Samstag vor einer Woche war ich mal wieder als Stellvertreter beim Aufstellungstag bei Katharina Burmeister. Dabei ergab es sich, dass ich in einer Traumaaufstellung der Überlebens-Anteil war und spürte, wie anstrengend diese Rolle ist. Man muss ständig wachsam sein und steht eigentlich dauernd unter Strom. Bei einer zweiten Trauma-Aufstellung berichtete die Stellvertreterin des Überlebensanteils auch, dass sie es sehr genoss, sich endlich mal ausruhen zu können.
Da machte es in der Pause Klick bei mir. Der Überlebens-Anteil tut, wie sein Name schon sagt, alles für das Überleben des Menschen, dessen Teil er ist. Zu der Zeit, als die Person ihr Trauma erlebt hat, war das auch sehr sinnvoll. Nur richtet sich der Überlebensanteil eben dauerhaft als der Herr im Hause ein und tut weiter alles fürs Überleben, selbst wenn das längst wieder gesichert ist.

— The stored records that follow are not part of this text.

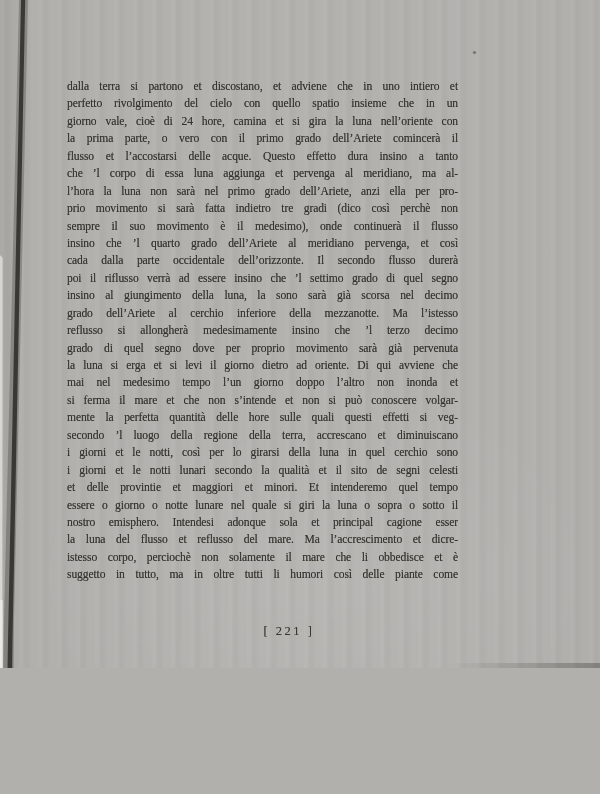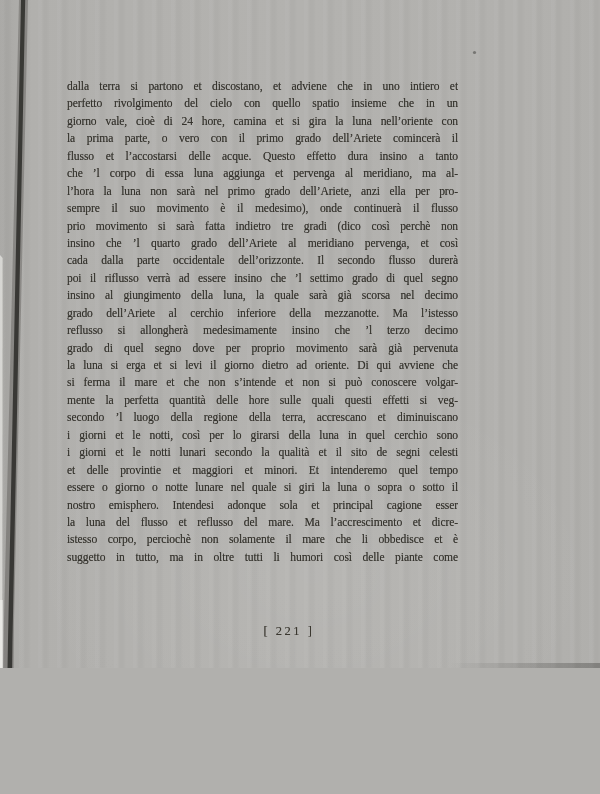"sempre il suo movimento è" div.text-line { order: before "prio movimento si sarà fatta" -> after "prio movimento si sarà fatta" }
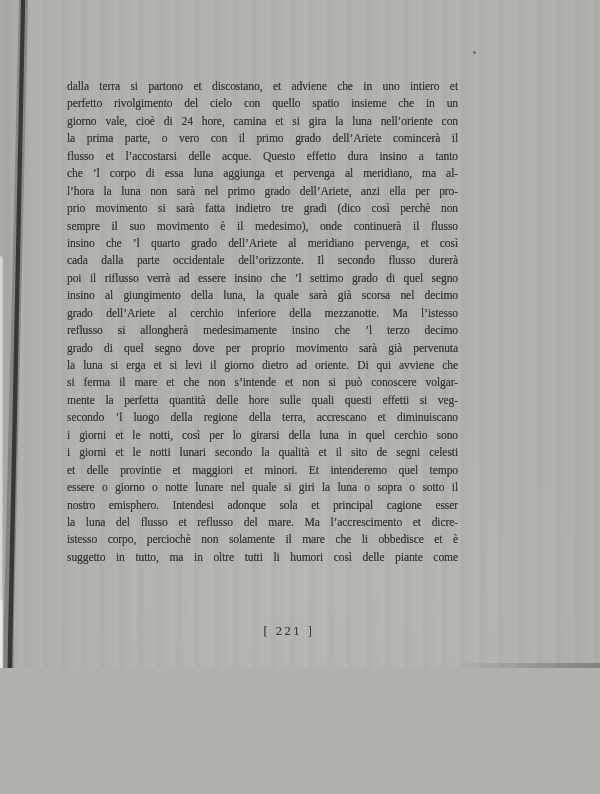"insino al giungimento della luna," div.text-line { text: quale -> sono }
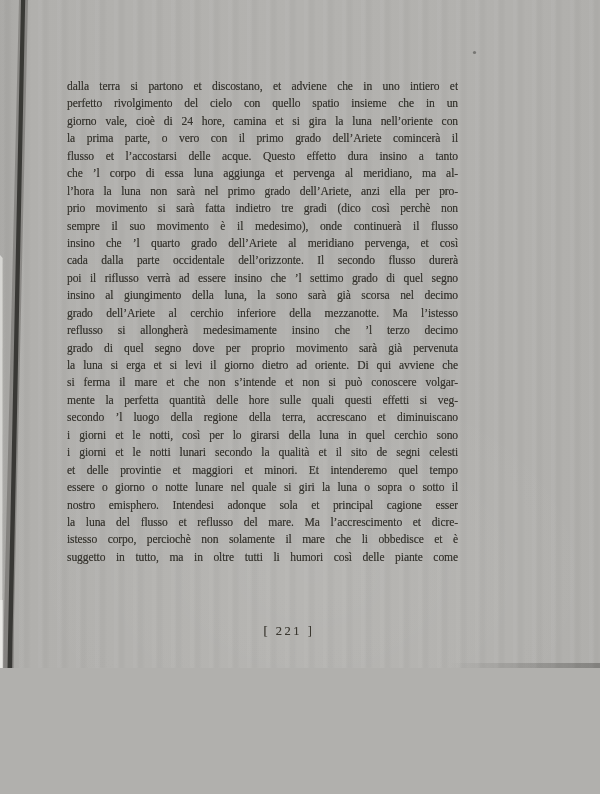"mai nel medesimo tempo l’un" div.text-line { html: none -> <div>mai nel medesimo tempo l’un giorno doppo l’altro non inonda et</div> }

Und wer kann so ein Verhalten ganz besonders gebrauchen? Richtig! Das Hamsterrad Kapitalismus. Dieser braucht sich dann nämlich gar nicht mehr so ausgefeilt als Karriereleiter tarnen, solange der Überlebensanteil glaubt, außerhalb des Hamsterrades lauern Verderben und Tod. Und das glaubt er natürlich, dafür ist er da.
Will sagen, das kapitalistische System profitiert davon und hat daher ein Interesse daran, dass Menschen traumatisiert werden. Denn die funktionieren dann besonders angestrengt im Hamsterrad.
Als Ersatz für Traumatisierung taugen auch Upper wie Koffein, Kokain, Nikotin oder Crystal Meth. Die Nebenwirkungen von all dem nimmt das kapitalistische System billigend in Kauf. Hauptsache der Rubel rollt, und zwar immer schneller.
Noch weiter gedacht ist damit ernsthafte, wirkungsvolle Traumatherapie systemgefährdend.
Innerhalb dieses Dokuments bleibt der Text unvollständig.